The facsimile autograph is missing and looks like it may have fallen off sometime in the last 60 years. I'm certain this artwork would have been pasted up by the art agency of Solomon & Gelman.

The back is a lot like the 53's:

At first I though the penciled number 50 was added after the fact but Jones is #130 in the 1952 set and is the 50th card in the second series (#81-130).  Here is the finished product:

The nameplate obscures much of the detail in the background at the bottom.  The original photo, which looks to have been widely circulated, has some great stuff going on behind Jones and was also the basis for his 1948 Bowman card.  Here is the photo, from Wikipedia:


Actually, I'm not so sure that isn't his 1948 Bowman card shown there.

Here is the '48 Bowman just in case:

I think Topps either added some detail to the background or the knife slipped when the mask for the black process was created -check out the way the top of the grandstand looks in the Topps card vs. the view above:

It's clearly the same shot (look at the sunlight reflecting in the bottom right as well as the way his uniform is draped) but there's a little spire at the top right of the taller stand (Braves Field?) on the Topps version.

By the way, Jones got his nickname since he was always available to pitch, either starting or in relief.

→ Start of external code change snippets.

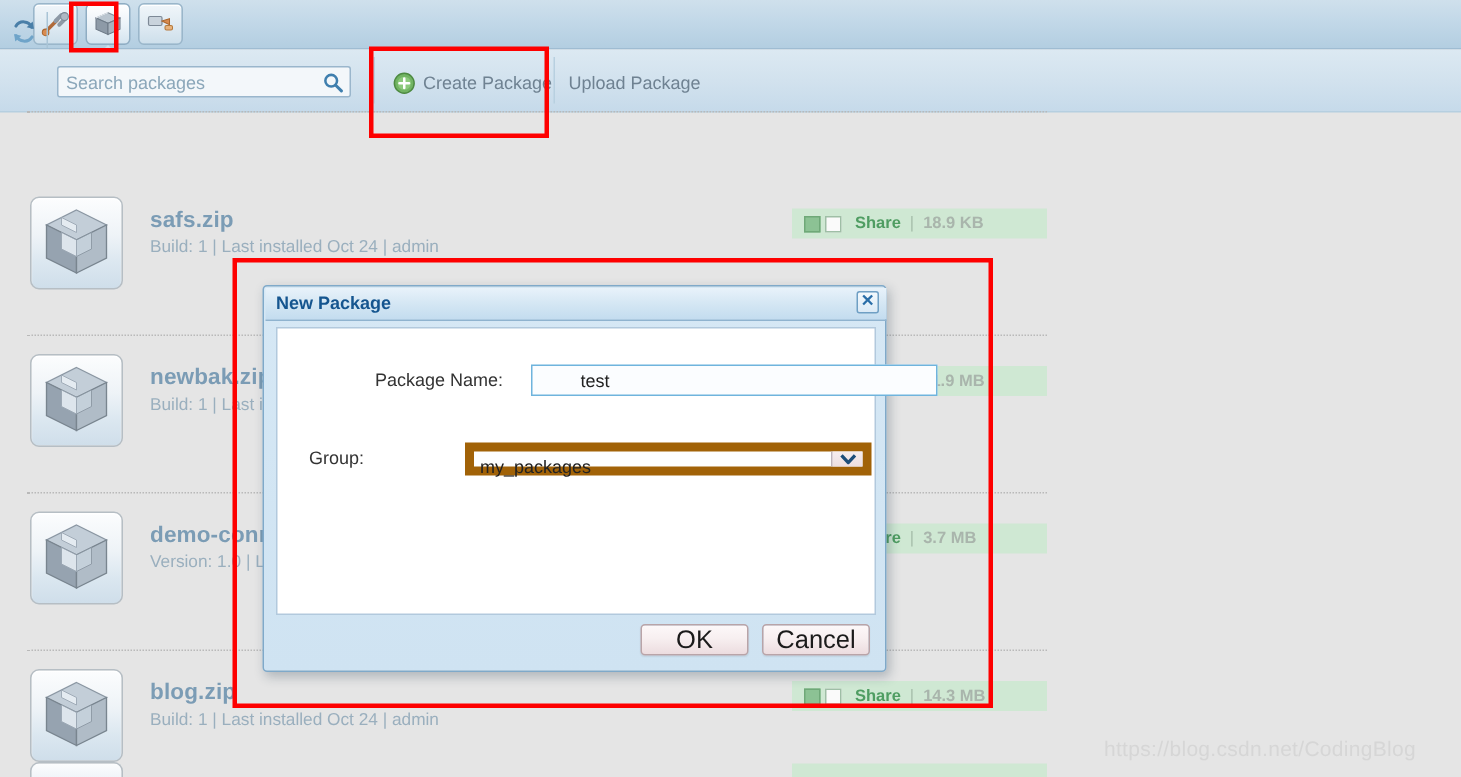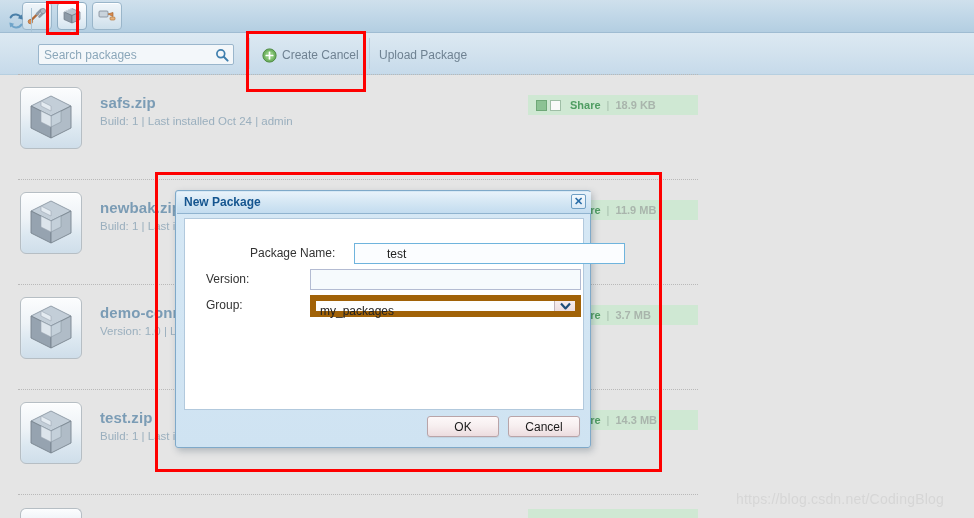--- a/index.html
+++ b/index.html
@@ -92,21 +92,21 @@
   .plus-icon { width: 15px; height: 15px; display: block; }
 
   
   .dotted-row {
     position: absolute; left: 18px; width: 680px; height: 0;
     border-top: 1px dotted #b9b9b9;
   }
 
   
   #list { position: absolute; left: 0; top: 75px; width: 974px; height: 443px; }
-  .pkg-row { position: absolute; left: 0; width: 898px; height: 105px; }
+  .pkg-row { position: absolute; left: 0; width: 898px; height: 105px; margin-top: 44px; }
   .pkg-icon {
     position: absolute; left: 20px; top: 12px;
     width: 62px; height: 62px;
     border: 1px solid #b6bec4;
     border-radius: 6px;
     background: linear-gradient(to bottom, #fcfdfe 0%, #eef3f7 42%, #dbe7f0 72%, #cfdeea 100%);
     box-shadow: inset 0 1px 1px #fff;
     overflow: hidden;
   }
   .pkg-name {
@@ -212,21 +212,21 @@
     border-left: 1px solid #bfb4bc;
     display: flex; align-items: center; justify-content: center;
   }
   .dlg-btn {
     position: absolute; top: 225px;
     width: 72px; height: 21px;
     border: 1px solid #b9a4a8;
     border-radius: 3px;
     background: linear-gradient(to bottom, #fdf8f9 0%, #f7eff0 46%, #ecdcdf 100%);
     font-family: "Liberation Sans", sans-serif;
-    font-size: 12px; color: #1b1b1b;
+    font-size: 17px; color: #1b1b1b;
     display: flex; align-items: center; justify-content: center;
     box-shadow: 0 1px 1px rgba(0,0,0,0.07);
   }
   #btn-ok { left: 251px; }
   #btn-cancel { left: 332px; }
 
   
   .annot {
     position: absolute;
     border: 3px solid #fe0000;
@@ -321,21 +321,21 @@
 
 <div class="action-sep" style="left:249px;"></div>
 <div class="action-btn" id="btn-create">
   <span class="plus-icon">
     <svg width="15" height="15" viewBox="0 0 15 15">
       <circle cx="7.5" cy="7.5" r="6.6" fill="#72b463" stroke="#4d8a41" stroke-width="1"></circle>
       <circle cx="7.5" cy="7.5" r="4.4" fill="#8cc97c"></circle>
       <path d="M7.5 4.3 V10.7 M4.3 7.5 H10.7" stroke="#ffffff" stroke-width="1.7" stroke-linecap="round"></path>
     </svg>
   </span>
-  <span>Create Cancel</span>
+  <span>Create Package</span>
 </div>
 <div class="action-sep" style="left:369px;"></div>
 <div class="action-btn" id="btn-upload">
   <span>Upload Package</span>
 </div>
 
 <div class="dotted-row" style="top:74px;"></div>
 
 <div id="list">
 
@@ -412,21 +412,21 @@
     <div class="pkg-icon">
       <svg width="60" height="60" viewBox="0 0 60 60">
         <polygon points="30,8 50,18 30,28 10,18" fill="#c3ced8" stroke="#8b97a3" stroke-width="0.9"></polygon>
         <polygon points="10,18 30,28 30,50 10,40" fill="#96a3b0" stroke="#79858f" stroke-width="0.9"></polygon>
         <polygon points="50,18 30,28 30,50 50,40" fill="#b0bcc7" stroke="#79858f" stroke-width="0.9"></polygon>
         <polygon points="20,13 30,18 30,23 20,18" fill="#e4ebf1" stroke="#9aa6b2" stroke-width="0.6"></polygon>
         <polygon points="30,28 40,23 40,34 30,39" fill="#c4d0da" stroke="#8b97a3" stroke-width="0.6"></polygon>
         <polygon points="20,23 30,28 30,39 20,34" fill="#dde5ec" stroke="#9aa6b2" stroke-width="0.6"></polygon>
       </svg>
     </div>
-    <div class="pkg-name">test.zip</div>
+    <div class="pkg-name">blog.zip</div>
     <div class="pkg-meta">Build: 1 | Last installed Oct 24 | admin</div>
     <div class="badge" style="left:528px; width:170px;">
       <span class="chk on"></span>
       <span class="chk"></span>
       <span class="share-label">Share</span>
       <span class="pipe">|</span>
       <span class="size">14.3 MB</span>
     </div>
     <div class="row-divider" style="top:104px;"></div>
   </div>
@@ -441,24 +441,20 @@
   <div id="dialog-title">New Package</div>
   <div id="dialog-close">✕</div>
 
   <div id="dialog-body">
 
     <div class="field-row" style="top:24px;margin-left:44px;">
       <span class="field-label">Package Name:</span>
       <input class="field-input focused" value="test" style="">
     </div>
 
-    <div class="field-row" style="top:50px;">
-      <span class="field-label">Version:</span>
-      <input class="field-input" value="" style="">
-    </div>
 
     <div class="field-row" style="top:76px;">
       <span class="field-label">Group:</span>
       <div id="group-select-wrap">
         <div id="group-select-value">my_packages</div>
         <div id="group-select-arrow">
           <svg width="11" height="8" viewBox="0 0 11 8">
             <path d="M1 1.6 L5.5 6.4 L10 1.6" fill="none" stroke="#1d4e7a" stroke-width="2.2" stroke-linejoin="round"></path>
           </svg>
         </div>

He was traded to the Boston Braves on April 8, 1952 so Topps must have finished the artwork for his card before that date, probably in very late March.

Sunday, December 23, 2012

Happy Festivus!

Yes, it's already time for the "holiday for the rest of us"!

I'll be shutting down until after the holiday in order to get the Main Topps Archives Research Center in proper trim  and to rest up for the feats of strength later today.  In the meantime, Merry Christmas and a belated Happy Hanukah from The Topps Archives, along with a fervent wish that you all survive the Airing of Grievances tonight!

Wednesday, December 19, 2012

Follow The Flying Ball

One of the promotions Topps came up with in the early 1950's to get rid of some excess card inventory involved sticking a leftover 1952 Wings card -- and what I have to hope was a fresh stick of gum -- into a sneaker giveaway pack in 1955.  Red Ball Jets were a popular brand of sneaker sold from 1951 until 1971 and Topps took advantage with this promotion.  They also stuck a premium offer on the wrapper offering 15 additional cards for a dime:

Interestingly, the mail away address seems to match that of Red Ball's parent company's HQ so I suspect Topps managed to offload a truckload of cards on the unsuspecting sneaker manufacturer!

While Topps Chewing Gum is not identified per se the indicia does trumpet the pink stuff was manufactured by the "Makers of World Famous 'Bazooka" Bubble Gum". These packs are often though to contain the smaller, black & white 1956 Photo Album Jets (to use their full title) cards, but they do not and you can clearly see the Red Ball packs came out a year before Jets.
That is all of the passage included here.